I’ve seen this film referred to as an “exploitation” flick, but it certainly is not one. Admittedly, it uses the controversial notion of female slaves to bolster attention, but does not enter into anything resembling a “chicks in chains” or pink film. There is no nudity here, nor graphic violence other than a plethora of back-hand slaps. This film is primarily about Japanese dignity in a time when national humiliation is looming. It is in essence a film about noble good versus corrupted evil. And by “evil” is here meant not only the type of scoundrel which kidnaps and enslaves women, but also and foremost the type of traitor which would sell military secrets to the highest (foreign) bidder, thereby endangering the Japanese nation as a whole. The protagonist Sugawa is tasked with defeating both these evils and this film focuses on his difficulty and diligence in accomplishing this.

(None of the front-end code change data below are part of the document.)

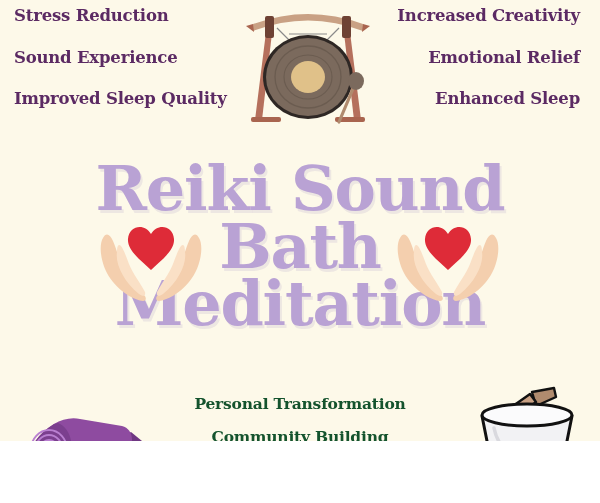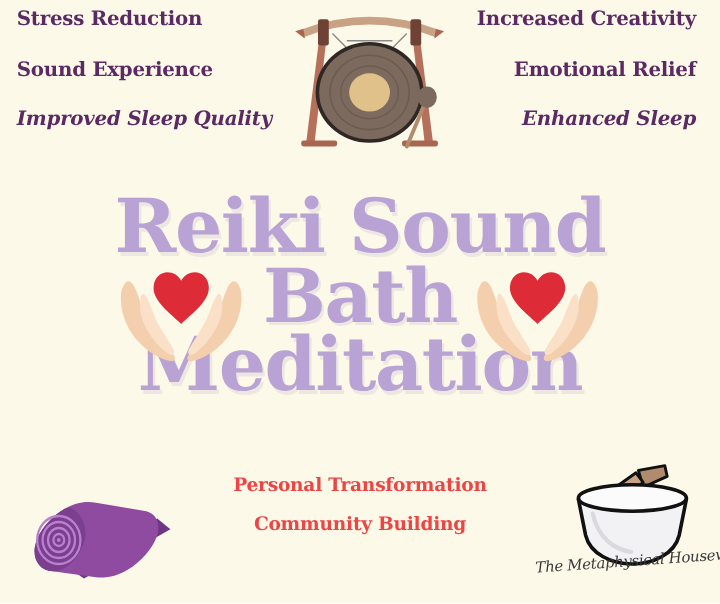--- a/index.html
+++ b/index.html
@@ -3,21 +3,21 @@
 <meta charset="utf-8">
 <style>
   html, body {
     margin: 0;
     padding: 0;
     background: #ffffff;
   }
   #poster {
     position: relative;
     width: 600px;
-    height: 503px;
+    height: 441px;
     background: #fdf9e9;
     overflow: hidden;
     font-family: "Liberation Serif", serif;
   }
 
   
   .benefit-col {
     position: absolute;
     display: flex;
     flex-direction: column;
@@ -28,21 +28,21 @@
   .benefit-item {
     color: #5b2a63;
     font-family: "DejaVu Serif", "Liberation Serif", serif;
     font-weight: bold;
     font-size: 16.5px;
     line-height: 1;
     letter-spacing: -0.2px;
     white-space: nowrap;
     margin-bottom: 25px;
   }
-  .benefit-item:last-child { margin-bottom: 0; font-style: italic; }
+  .benefit-item:last-child { margin-bottom: 0; }
 
   
   #title-block {
     position: absolute;
     left: 0;
     right: 0;
     top: 160px;
     text-align: center;
     pointer-events: none;
   }
@@ -60,21 +60,21 @@
 
   
   #bottom-list {
     position: absolute;
     left: 0;
     right: 0;
     top: 396px;
     text-align: center;
   }
   .bottom-item {
-    color: #ef4444;
+    color: #14532d;
     font-family: "DejaVu Serif", "Liberation Serif", serif;
     font-weight: bold;
     font-size: 15.5px;
     line-height: 1;
     letter-spacing: -0.2px;
     margin-bottom: 17px;
     white-space: nowrap;
   }
   .bottom-item:last-child { margin-bottom: 0; }
 

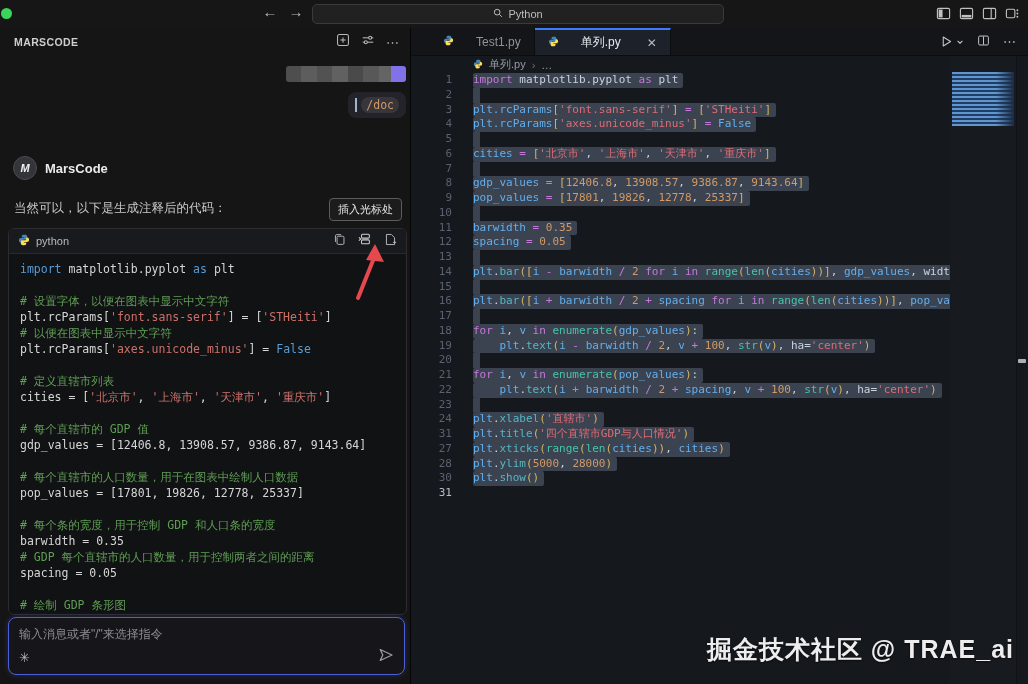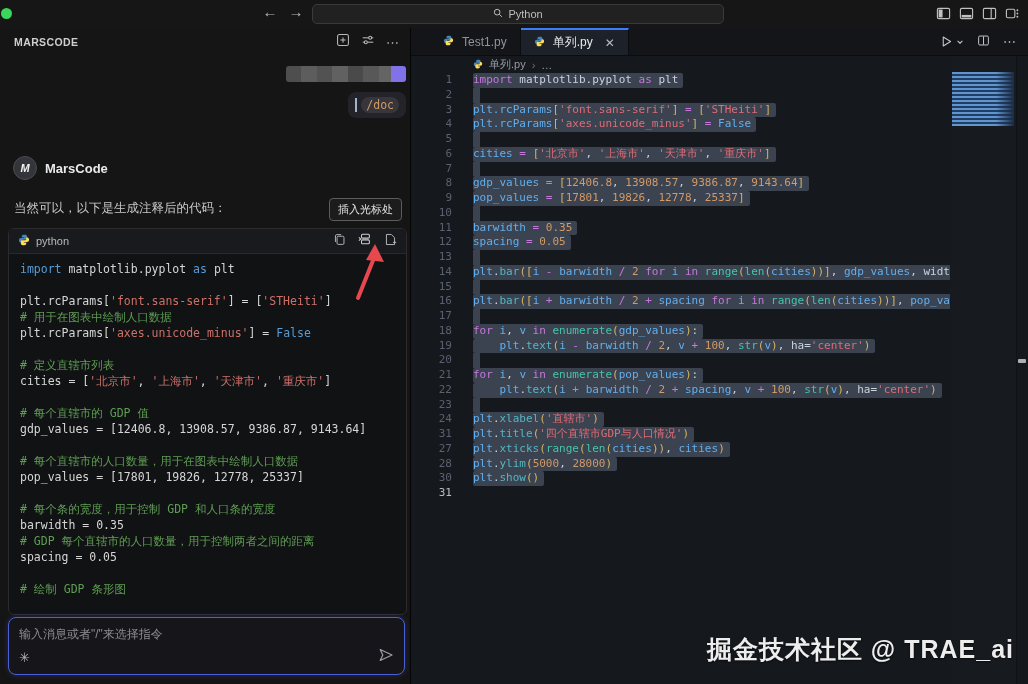--- a/index.html
+++ b/index.html
@@ -39,21 +39,21 @@
   .chat-input{position:absolute;left:8px;right:5px;top:589px;height:58px;background:#16161a;border:1.5px solid #4d5fd6;box-shadow:0 0 6px rgba(90,110,230,.25);border-radius:8px;display:flex;flex-direction:column;padding:8px 10px 7px 10px;box-sizing:border-box;}
   .ci-placeholder{font-size:12px;color:#8b8b91;}
   .ci-bottom{margin-top:auto;display:flex;align-items:center;}
   .ci-spark{font-size:13px;color:#b0b4bc;}
   .ci-send{margin-left:auto;}
   
   .c-kb{color:#569cd6;} .c-c{color:#5f9e54;} .c-ss{color:#cd7069;} .c-w{color:#d6d6d6;}
   
   .editor{position:absolute;left:411px;top:28px;width:617px;height:656px;background:#15181d;}
   .tabbar{position:absolute;left:0;top:0;width:100%;height:28px;background:#131519;border-bottom:1px solid #0b0c0e;display:flex;align-items:stretch;padding-left:19px;box-sizing:border-box;}
-  .tab{display:flex;align-items:center;gap:8px;padding:0 13px;font-size:12px;color:#8f939b;border-right:1px solid #0b0c0e;cursor:pointer;}
+  .tab{display:flex;align-items:center;gap:22px;padding:0 13px;font-size:12px;color:#8f939b;border-right:1px solid #0b0c0e;cursor:pointer;}
   .tab.active{background:#1d222a;color:#e8eaed;border-top:2px solid #3e7bfa;padding-top:0;}
   .tab-close{font-size:12px;color:#b9bcc2;margin-left:4px;}
   .tab-actions{margin-left:auto;display:flex;align-items:center;gap:13px;padding-right:12px;}
   .breadcrumb{position:absolute;left:0;top:28px;width:100%;height:17px;display:flex;align-items:center;padding-left:62px;box-sizing:border-box;font-size:11px;color:#979ba3;gap:6px;}
   .code-area{position:absolute;left:0;top:45px;width:539px;bottom:0;overflow:hidden;}
   .ed-line{display:flex;height:14.75px;line-height:14.75px;font-family:"DejaVu Sans Mono",monospace;font-size:11px;white-space:pre;}
   .gutter{width:41px;flex:none;text-align:right;padding-right:14px;color:#5a6170;}
   .gutter.act{color:#b7bdc8;}
   .lc{display:flex;flex:1;min-width:0;margin-left:7px;overflow:hidden;}
   .selw{background:#3b4250;border-radius:2px;padding-right:5px;width:fit-content;white-space:pre;}
@@ -181,22 +181,23 @@
           <span><svg width="13" height="13" viewBox="0 0 16 16">
                 <path d="M3 1.8h6l4 4v8.4H3z" fill="none" stroke="#b5b5b5" stroke-width="1.2"></path>
                 <line x1="11" y1="11.5" x2="15" y2="11.5" stroke="#b5b5b5" stroke-width="1.2"></line>
                 <line x1="13" y1="9.5" x2="13" y2="13.5" stroke="#b5b5b5" stroke-width="1.2"></line>
               </svg></span>
         </span>
       </div>
       <div class="cb-body">
           <div class="sb-line"><span class="c-kb">import</span><span class="c-w"> matplotlib.pyplot </span><span class="c-kb">as</span><span class="c-w"> plt</span></div>
           <div class="sb-line">&nbsp;</div>
+          <div class="sb-line"><span class="c-c"># 设置字体，以便在图表中显示中文字符</span></div>
           <div class="sb-line"><span class="c-w">plt.rcParams[</span><span class="c-ss">'font.sans-serif'</span><span class="c-w">] = [</span><span class="c-ss">'STHeiti'</span><span class="c-w">]</span></div>
-          <div class="sb-line"><span class="c-c"># 用于在图表中绘制人口数据</span></div>
+          <div class="sb-line"><span class="c-c"># 以便在图表中显示中文字符</span></div>
           <div class="sb-line"><span class="c-w">plt.rcParams[</span><span class="c-ss">'axes.unicode_minus'</span><span class="c-w">] = </span><span class="c-kb">False</span></div>
           <div class="sb-line">&nbsp;</div>
           <div class="sb-line"><span class="c-c"># 定义直辖市列表</span></div>
           <div class="sb-line"><span class="c-w">cities = [</span><span class="c-ss">'北京市'</span><span class="c-w">, </span><span class="c-ss">'上海市'</span><span class="c-w">, </span><span class="c-ss">'天津市'</span><span class="c-w">, </span><span class="c-ss">'重庆市'</span><span class="c-w">]</span></div>
           <div class="sb-line">&nbsp;</div>
           <div class="sb-line"><span class="c-c"># 每个直辖市的 GDP 值</span></div>
           <div class="sb-line"><span class="c-w">gdp_values = [12406.8, 13908.57, 9386.87, 9143.64]</span></div>
           <div class="sb-line">&nbsp;</div>
           <div class="sb-line"><span class="c-c"># 每个直辖市的人口数量，用于在图表中绘制人口数据</span></div>
           <div class="sb-line"><span class="c-w">pop_values = [17801, 19826, 12778, 25337]</span></div>

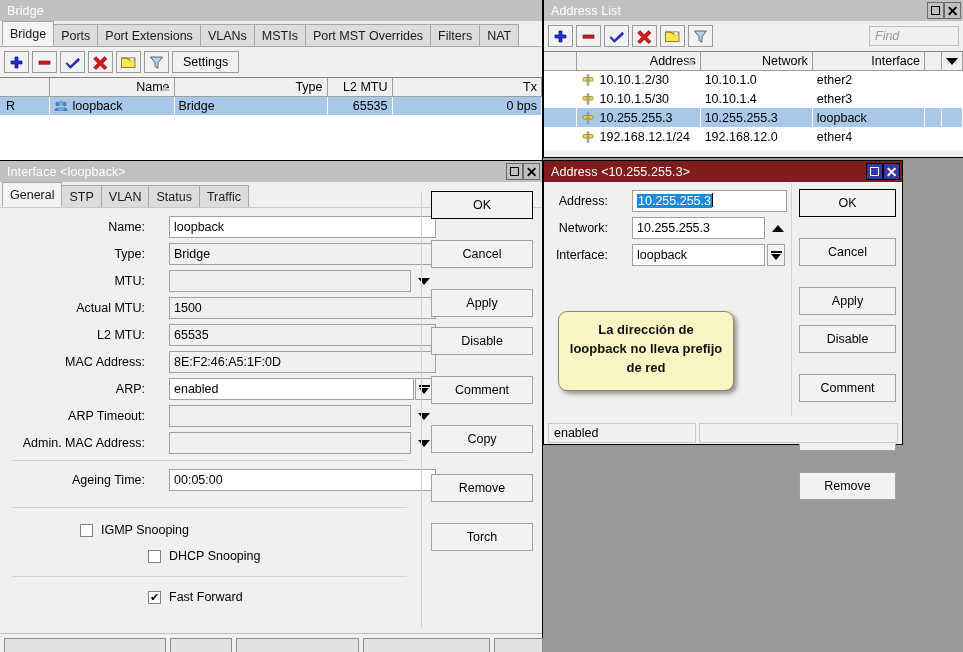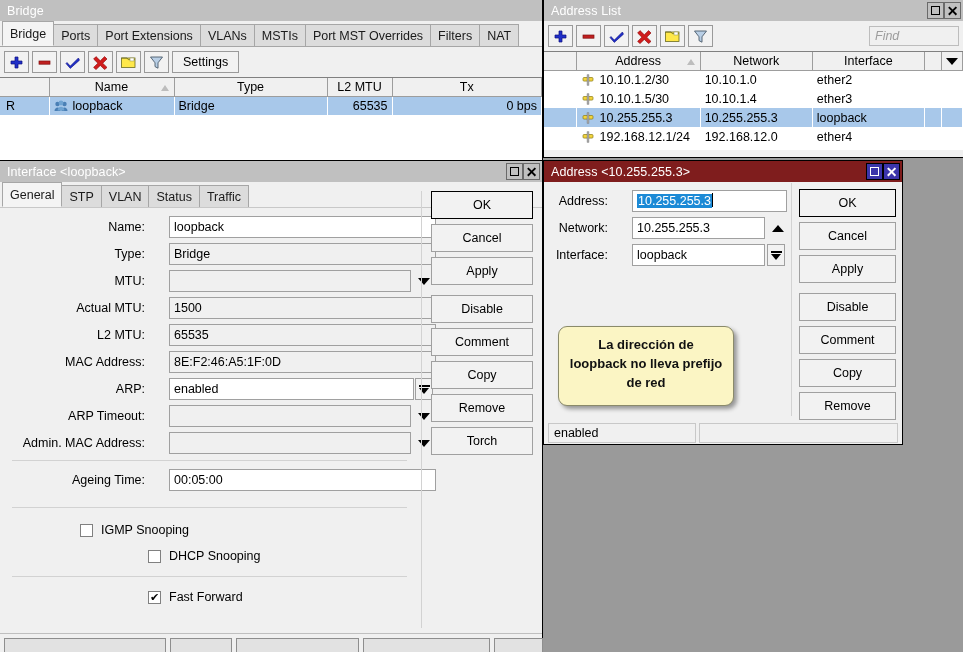--- a/index.html
+++ b/index.html
@@ -137,21 +137,21 @@
     border-collapse: collapse;
     width: 100%;
     font-size: 12.5px;
     table-layout: fixed;
   }
   table.lst th {
     background: #f0f0f0;
     border-right: 1px solid #9d9d9d;
     border-bottom: 1px solid #9d9d9d;
     font-weight: normal;
-    text-align: center;
+    text-align: right;
     padding: 1px 4px;
     height: 18px;
     box-sizing: border-box;
     position: relative;
     white-space: nowrap;
   }
   table.lst th.sorted::after {
     content: "";
     position: absolute;
     right: 5px; top: 7px;
@@ -227,21 +227,21 @@
   
   .btncol { position:absolute; display:flex; flex-direction:column; }
   .dbtn {
     border:1px solid #a0a0a0;
     background:#f2f2f2;
     text-align:center;
     font-size:12.5px;
     box-sizing:border-box;
     height:28px;
     line-height:26px;
-    margin-bottom:5px;
+    margin-bottom:21px;
   }
   .dbtn.default { border:1.5px solid #000; }
   .gapafter { margin-bottom: 10px; }
 
   
   .statusbar {
     position:absolute;
     left:0; right:0; bottom:0;
     height:24px;
     background:#f0f0f0;
@@ -710,15 +710,15 @@
       <div class="dbtn">Copy</div>
       <div class="dbtn">Remove</div>
     </div>
 
     <div class="statusbar">
       <div class="sbcell" style="width:148px;">enabled</div>
       <div class="sbcell" style="flex:1;"></div>
     </div>
   </div>
 
-  <div class="callout" style="left:558px; top:326px; width:176px; height:80px;">La dirección de loopback no lleva prefijo de red</div>
+  <div class="callout" style="left:558px; top:311px; width:176px; height:80px;">La dirección de loopback no lleva prefijo de red</div>
 
 </div>
 
 </body></html>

As the Western forces bear down on Japanese outposts throughout the Pacific, Lt. Sugawa is commissioned with a secret mission to deliver critical strategy information to military headquarters in Tokyo. To accomplish this he must fly from his location in Chinese Malaysia and across Chinese waters. In flight, however, his plane is shot down and he is picked up by a small freight vessel manned by a Japanese and Chinese crew on its way to Shanghai. Sugawa soon learns that the ship’s captain intends to sell 12 Japanese women at auction in Shanghai. His subsequent attempts at overtaking the ship, though nearly successful, are ultimately foiled. But then the ship as a whole comes under attack by Japanese pirates roaming the Chinese Sea.

The pirates have learned that Sugawa is carrying highly valuable information which the Americans will pay dearly for. They arrange the exchange of information for cash using a Chinese spy and agree to meet on the pirates’ isolated island headquarters. Once there, Sugawa and the female captives have little time to find a way to rescue themselves and ensure the delivery of Sugawa’s critical package to Japan.


In many ways this is a fairly solid film. The overall premise is good, most of the sets are convincing and the cast consists of major up-and-coming talent. I am not sure, however, how well this film was received. I know that Onada went on to make several more “women in distress” films and an even greater number of straight-out war-themed pictures. But the combination of Chinese spies, pirates and females slaves in the midst of a war film undoubtedly stretches some boundaries.

And as regards the pirates, we are offered a rather strange amalgamation of stereotypes. One the one hand our sea-faring mercenaries are indeed excellent shipsmen armed to the teeth with military-grade weapons. On the other hand, however, they dress quite similarly to the pirates of yore, with several even sporting eye-patches and head bandannas, and board enemy ships flailing, you guessed it, pirate swords. Even the pirate captain wears such a flamboyantly blue silk shirt that I’m sure Errol Flynn became envious. The only thing missing is a parrot on somebody’s shoulder.

All that to say, there is indeed a little unintended campiness going on here in addition to the rather eclectic mish-mash of plot elements. But the film pretty much stays on course, until of course, we get to the belly-dancing scene, which I agree is rather inexplicable. The trailer suggests this was to demonstrate the exotic nature of the “Southern Sea” (Chinese Sea), but last I looked, the Chinese are not known for their belly-dance prowess.

Version reviewed: Region 0 DVD with English subtitles. This title is currently out of print for Western audiences, but was distributed for several years via Eclipse Studios. Thus there are possibly some used copies floating about which you can get a hold of.

Cultural Interest

Interesting attempt at making a popular war film so relatively soon after the war. Plenty of social commentary on what a noble and honorable Japanese citizen is and is not.


Nothing graphic, but plenty of face slapping, cat-fights, fisticuffs and gun violence.


At most you’ll see: Brief Japanese attempt at belly-dancing and full length grannie lingerie circa 1945. No skin appears in this film.


The ambitious combination of otherwise irreconcilable plot elements is nearly mind boggling. But yes, we do get a coherent tale involving military heroism, female slaves, Chinese spies, eye-patched pirates and a belly dancer!